Monday, September 5, 2005

Excel Migration Part II: Calling a .Net Process

[This was originally posted at http://timstall.dotnetdevelopersjournal.com/excel_migration_part_ii_calling_a_net_process.htm]

In my previous blog I discussed extending Excel with VBA vs. re-writing the app. I said I wanted to create a hybrid solution. Here I'll propose a solution for using .Net to improve how you view and share the final data with clients.

Essentially we want to create a "thin" report of our final data. This report is thin in the sense that it only contains the data and the means to present it. It does not contain calculation logic, validation, user interactions, security, etc... The context is that you've used your Excel sheet to calculate the data needed for a widget, and now you want to send that data to a client. You don't want to send them the entire workbook, as this is:

  • Platform Dependent - it requires that they have not just Excel, but the correct version of Excel.
  • Bulky - It physically takes up more space (you store all the rows, and all the calculations for each row)
  • Messy - while you can format things nicely in Excel (such that it prints okay), this is extra work to do. It is also much harder when you only want to display one row.
  • Excess - Suppose you're using the same sheet to manage widgets for 10 different clients, you only want to send one (or several) rows of output - not every row in your sheet.
  • Unsecure - Say you only want to send your output, not all the calculations you used. Your calculations may even be intellectual property that can't be distributed. Sure you could put a password on the Excel sheet, but that is an extra step and still gives away your calculations - albeit in a locked format. Wouldn't it be ideal to not even send the calculations at all?
  • Changeable - suppose you're sending this to a manager - do you really want to risk that manager "accidentally" fiddling with your calculations or breaking the Excel sheet? Ideally you could give them an idiot-proof document with no "movable parts" that cannot be broken.

One solution that solves all of this is to have a tool generate an Html report from only the Excel output that you want. Html would have the benefits:

  • Platform Independent - it has no need for Excel. Anyone in the world can read HTML
  • Light weight - a small, text-based file.
  • Easily formatted
  • Minimal - only send the output you want
  • Secure - it only includes the results, none of the proprietary calculations used to get those.
  • Unchangeable - a pure Html doc has no "movable parts". It is read only and impossible even for the most clumsy user to mess up.

How we would implement this:

  1. Create a .Net Console App that takes in the necessary info to read the Excel book and create the desired Html Report
  2. In Excel, have a processes to call this app via the command line.

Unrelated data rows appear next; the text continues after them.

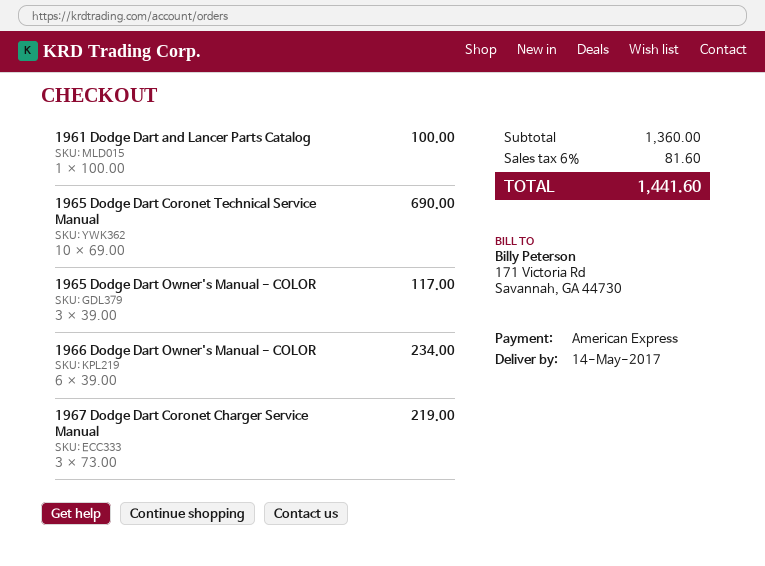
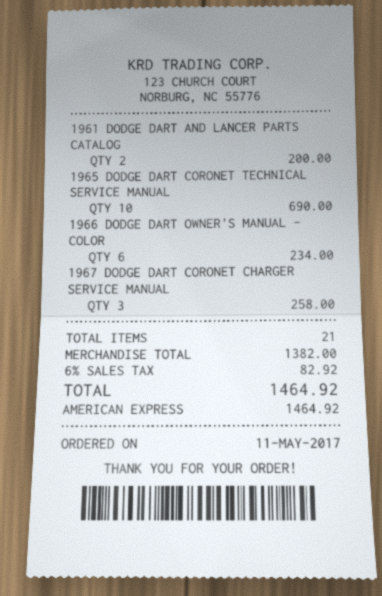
1961 Dodge Dart and Lancer Parts Catalog: 1 for 100.00 -> 2 for 200.00
1965 Dodge Dart Owner's Manual - COLOR: 3 for 117.00 -> none
1967 Dodge Dart Coronet Charger Service Manual: 3 for 219.00 -> 3 for 258.00
subtotal: 1360.00 -> 1382.00
tax: 6% = 81.60 -> 6% = 82.92
total: 1441.60 -> 1464.92

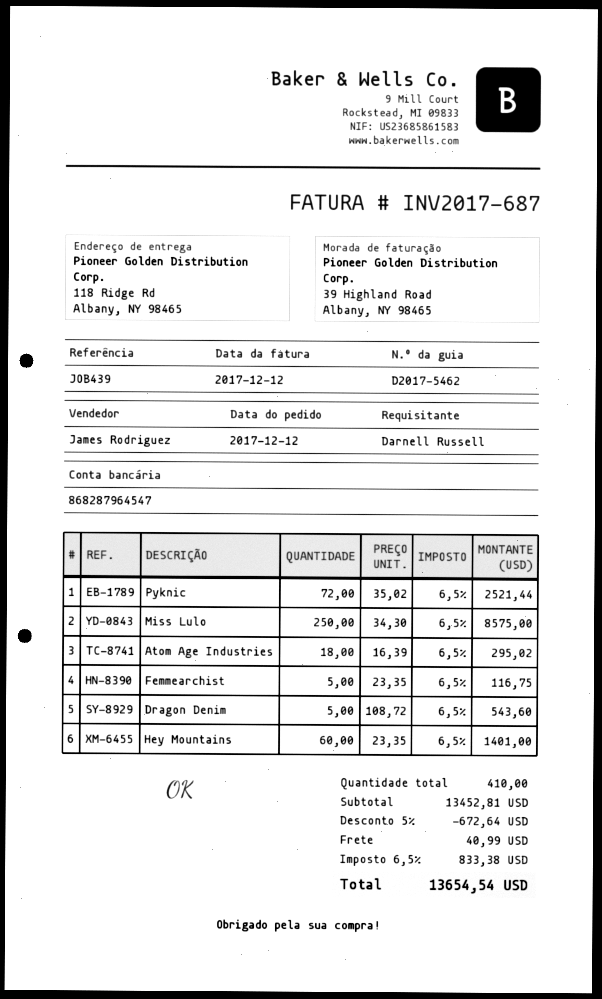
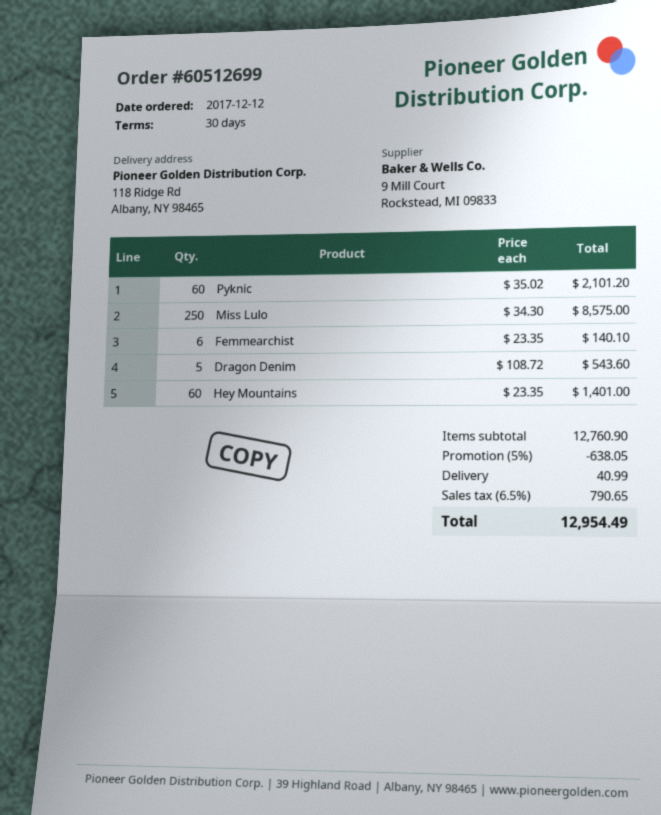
Pyknic: 72 x 35.02 = 2521.44 -> 60 x 35.02 = 2101.20
Atom Age Industries: 18 x 16.39 = 295.02 -> none
Femmearchist: 5 x 23.35 = 116.75 -> 6 x 23.35 = 140.10
subtotal: 13452.81 -> 12760.90
discount: 5% = 672.64 -> 5% = 638.05
tax: 6.5% = 833.38 -> 6.5% = 790.65
total: 13654.54 -> 12954.49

Say this .Net console app, called CreateHtmlReportConsole,  would take four parameters: the physical path to the Excel book, the physical path to an html file that servers as a template for the report, the Excel worksheet, and the Excel row to pull data from. A sample command line may look like so (I've included the quotes in case your paths have spaces in them):

"C:\myProjects\CreateHtmlReportConsole.exe" "C:\ExcelBooks\Book1.xls" "C:\myProjects\Template.htm" 1 14

I'll show step #2 here, and discuss step#1 more in another blog. You could have a method in VBA (from a button or context menu) use the Shell command to call an external process like our .Net console app. For example:

Dim strCmd As String
Dim strCurrentDirectory As String
Dim strThisFileName As String

'Get current directory and filename:
strCurrentDirectory = ThisWorkbook.Path & "\"
strThisFileName = ThisWorkbook.Name

'Create a command line like:
' "C:\myProjects\CreateHtmlReportConsole.exe" "C:\ExcelBooks\Book1.xls" "C:\myProjects\Template.htm" 1 14
strCmd = strCurrentDirectory + "CreateHtmlReportConsole.exe """ + _
    strCurrentDirectory + strThisFileName + """ """ + _
    strCurrentDirectory + "Template.htm"" 1 " & intRow
Shell (strCmd)

Next step: how add dynamic context menus in Excel, from which you could call this code.

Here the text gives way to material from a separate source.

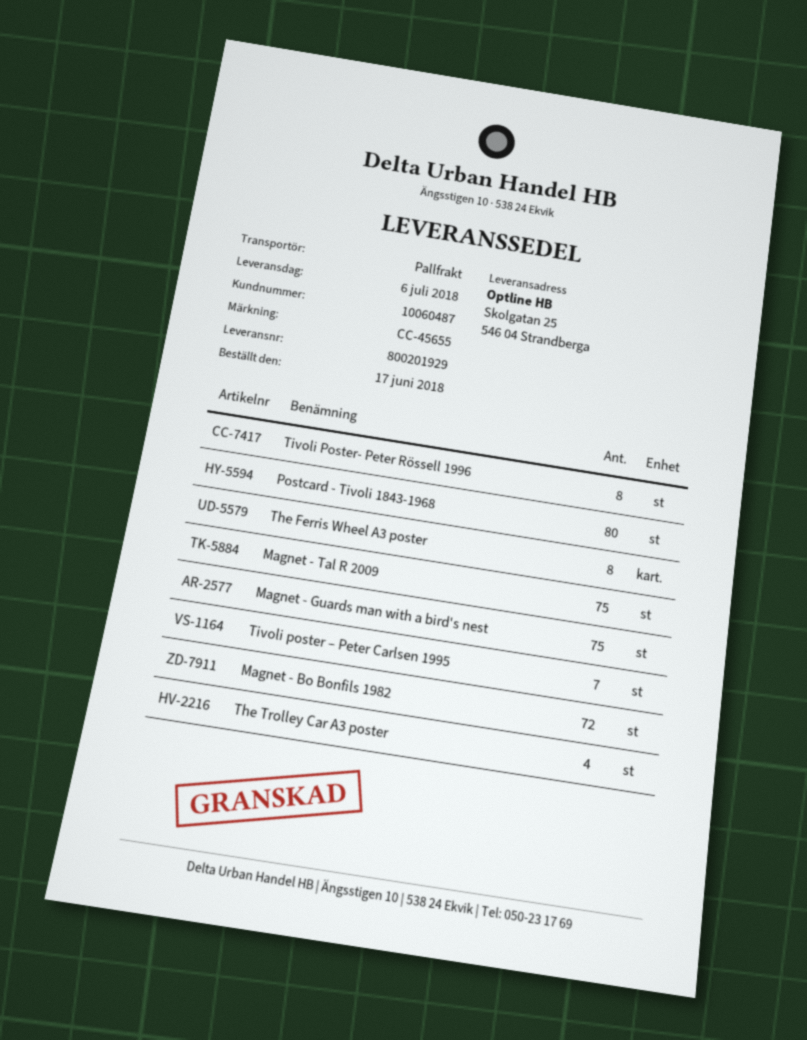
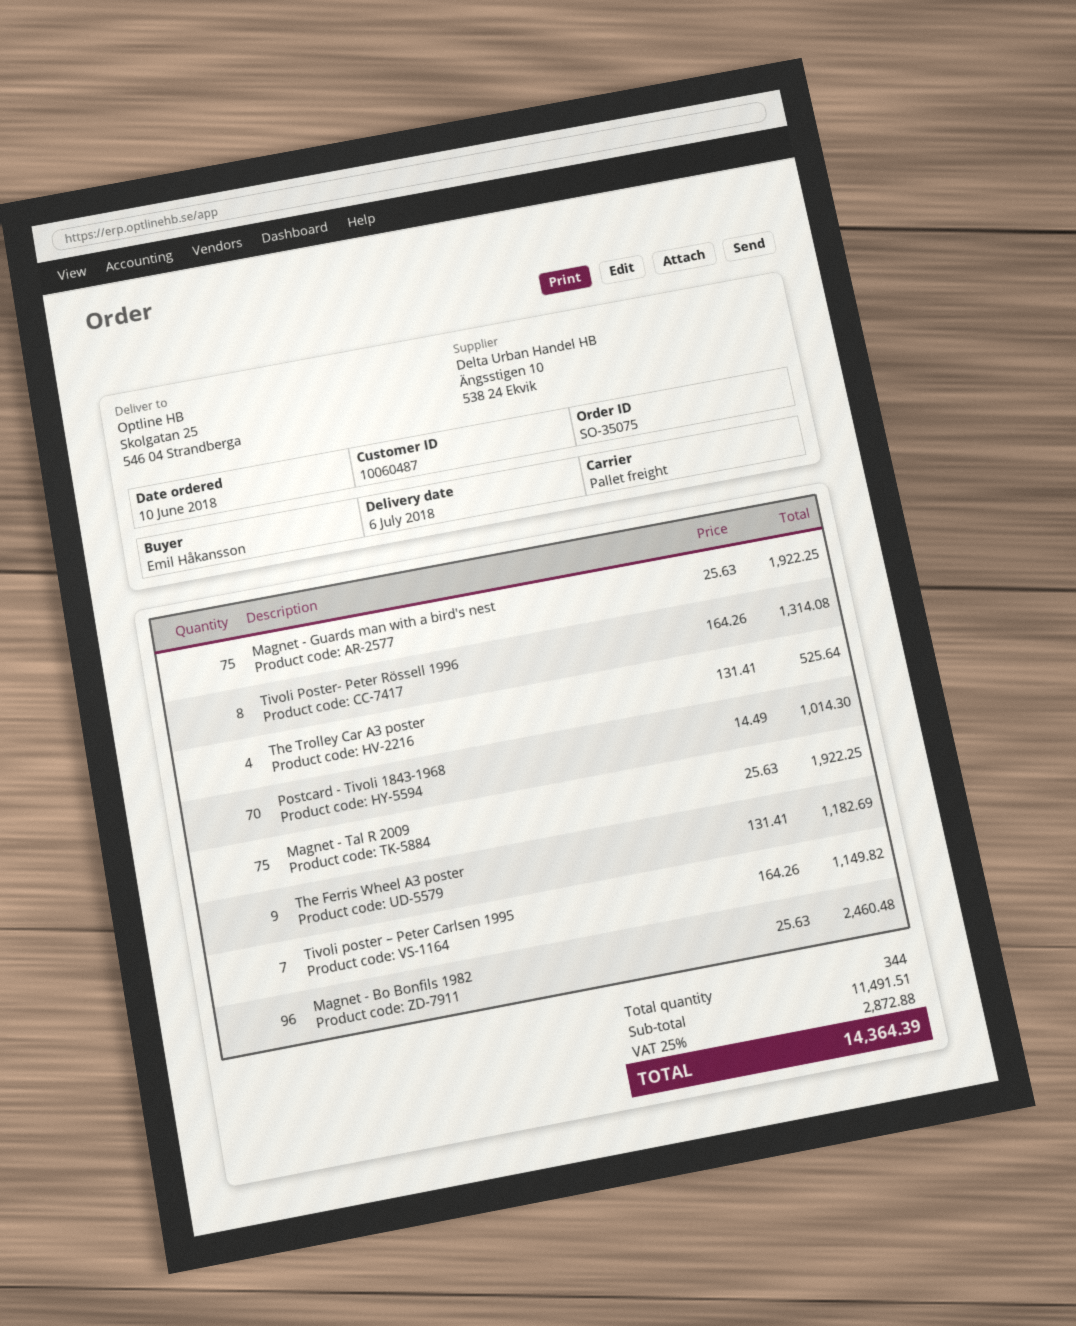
order date: 2018-06-17 -> 2018-06-10
Postcard - Tivoli 1843-1968: 80 -> 70
The Ferris Wheel A3 poster: 8 -> 9
Magnet - Bo Bonfils 1982: 72 -> 96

Thursday, September 1, 2005

Migrating an app from Excel to .Net, Part I

[This was originally posted at http://timstall.dotnetdevelopersjournal.com/migrating_an_app_from_excel_to_net_part_i.htm]

I recently had the challenge of improving upon an Excel workbook. This was a complicated sheet, with 200 columns of ugly calculations that solved a difficult engineering problem. There were many rows, one for each widget being engineered. I'm going to blog about several issues I encountered for this.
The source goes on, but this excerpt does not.